The North Sea puffin may be the most visible victim of our sick oceans, but is it cute enough to inspire a rescue effort?
Even after retirement, Mike Harris devotes two months a year on the Isle of May, a small and desolate nature reserve off the coast of Scotland, as a research fellow with the Centre for Hydrology and Ecology, monitoring one of Britain’s puffin colonies—the largest in the North Sea. Puffins appear on land only a few months a year, just long enough to rear their young, which means the photogenic birds spend most of their 30-year life span entirely at sea, diving into the water, using their wings to propel them far below the surface, to feed on small fish and plankton. Harris is cautious about making public proclamations of threats to the birds. “It takes quite a big jolt before I’m prepared to say there is something the matter.”
The big jolt came during this year’s breeding season. A survey showed a 30 per cent reduction in the number of nesting pairs on the island. Returning adults also weighed less than in the past, which suggests they are having problems finding food in the winter. Across the cold, choppy sea, the Norwegian Institute for Nature Research also reported a 10 per cent decline.
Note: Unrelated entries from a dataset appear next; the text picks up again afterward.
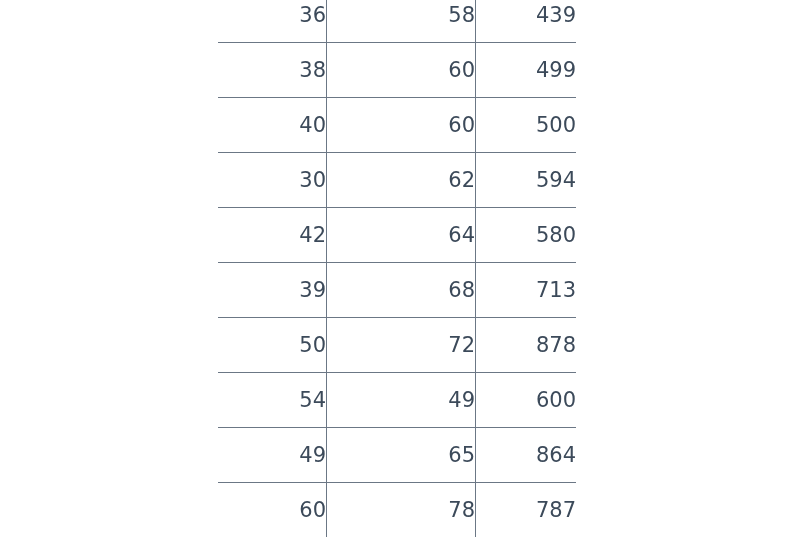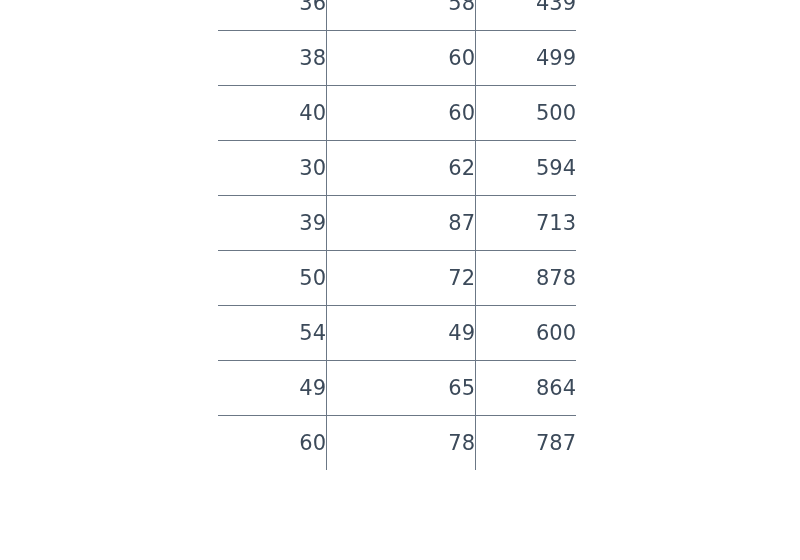"36" #table-wrap { top: 0 -> 12px }
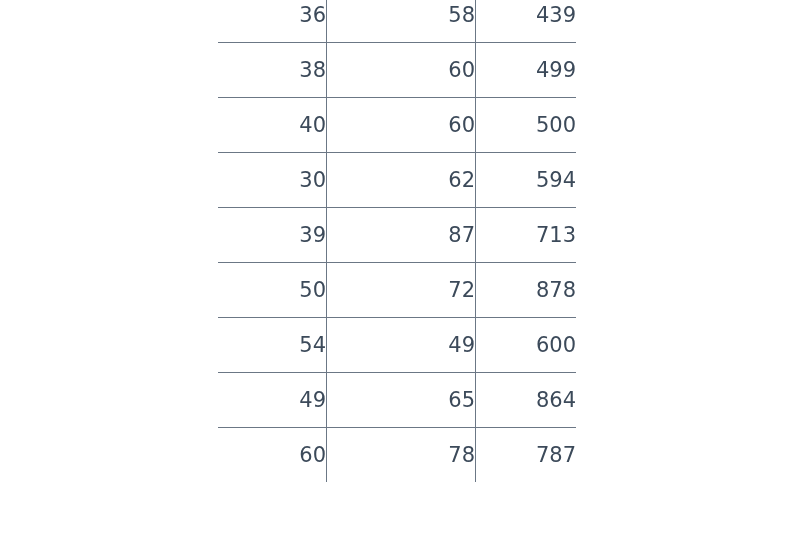"42" tr { html: none -> <tr> <td>42</td> <td>64</td> <td>580</td> </tr> }
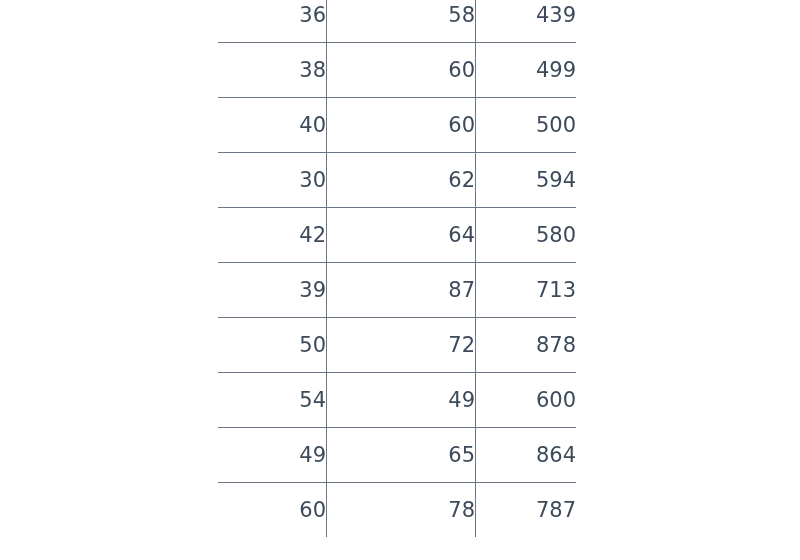"87" td.col-b { text: 87 -> 68 }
Although these numbers don’t spell the imminent demise of the North Sea puffins, scientists are particularly worried because until recently the puffin was considered a conservation success story—its population shot up from 29,000 in the entire North Sea in the 1970s to 69,000 in the Isle of May in 2003. Because they don’t congregate on the high seas during winter months, local environmental disasters, like oil spills, tend not to kill large numbers all at once. “If you have lost a lot of puffins it means that something big has happened over a substantial area,” says Harris.